%%

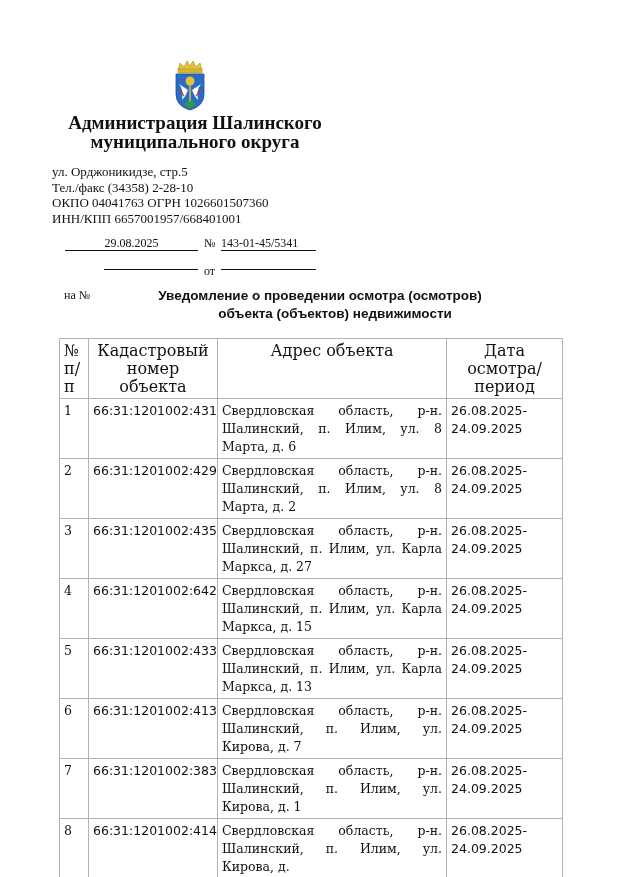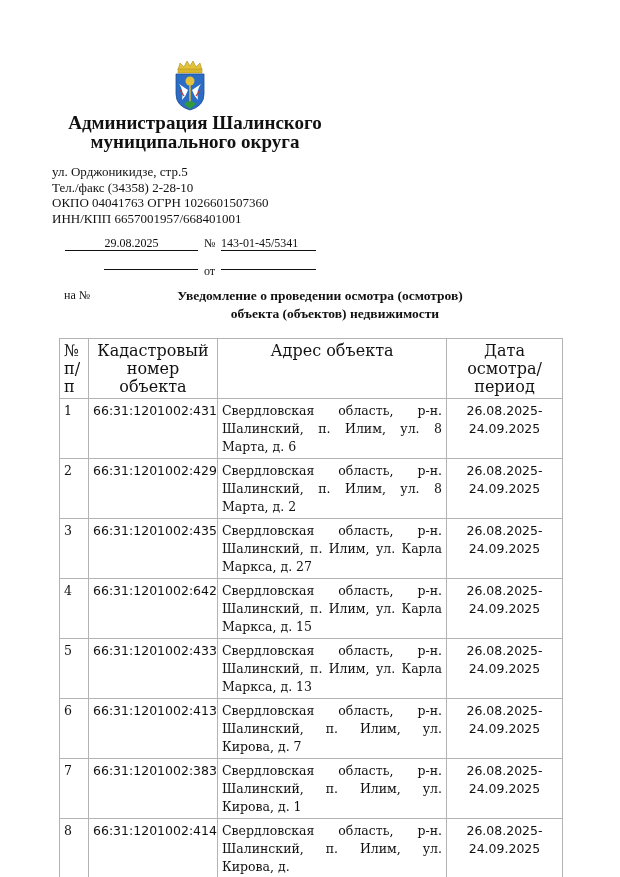--- a/index.html
+++ b/index.html
@@ -23,7 +23,7 @@
 
   .title {
     position: absolute; left: 150px; width: 340px; top: 287px;
-    text-align: center; font-family: Liberation Serif, serif; font-weight: bold;
+    text-align: center; font-family: Liberation Sans, sans-serif; font-weight: bold;
     font-size: 13.5px; line-height: 18px;
   }
   .title .l2 { display: block; padding-left: 30px; }

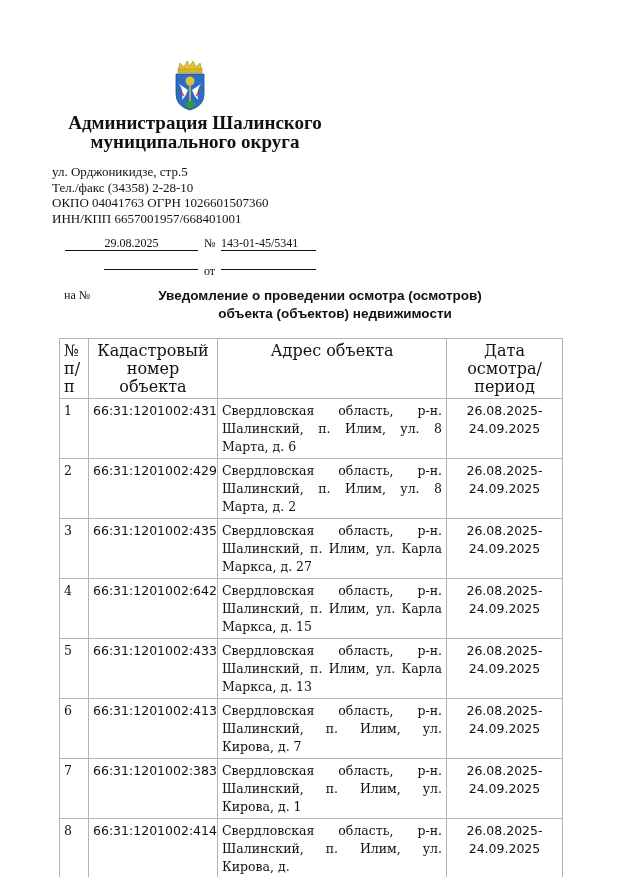--- a/index.html
+++ b/index.html
@@ -44,7 +44,7 @@
   td.c-num { font-family: "DejaVu Serif", serif; font-size: 11.5px; }
   td.c-cad { font-family: "DejaVu Sans", sans-serif; font-size: 11.5px; }
   td.c-addr { font-family: "DejaVu Serif", serif; font-size: 11.5px; text-align: justify; text-align-last: auto; }
-  td.c-date { font-family: "DejaVu Sans", sans-serif; font-size: 11.5px; text-align: center; }
+  td.c-date { font-family: "DejaVu Sans", sans-serif; font-size: 11.5px; text-align: left; }
   .addr-line1 { display: flex; justify-content: space-between; }
 </style>
 </head>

%%

What to do:
Filter the records above for "Sans" and copy every matching line.

Exercise result:
+    text-align: center; font-family: Liberation Sans, sans-serif; font-weight: bold;
   td.c-cad { font-family: "DejaVu Sans", sans-serif; font-size: 11.5px; }
-  td.c-date { font-family: "DejaVu Sans", sans-serif; font-size: 11.5px; text-align: center; }
+  td.c-date { font-family: "DejaVu Sans", sans-serif; font-size: 11.5px; text-align: left; }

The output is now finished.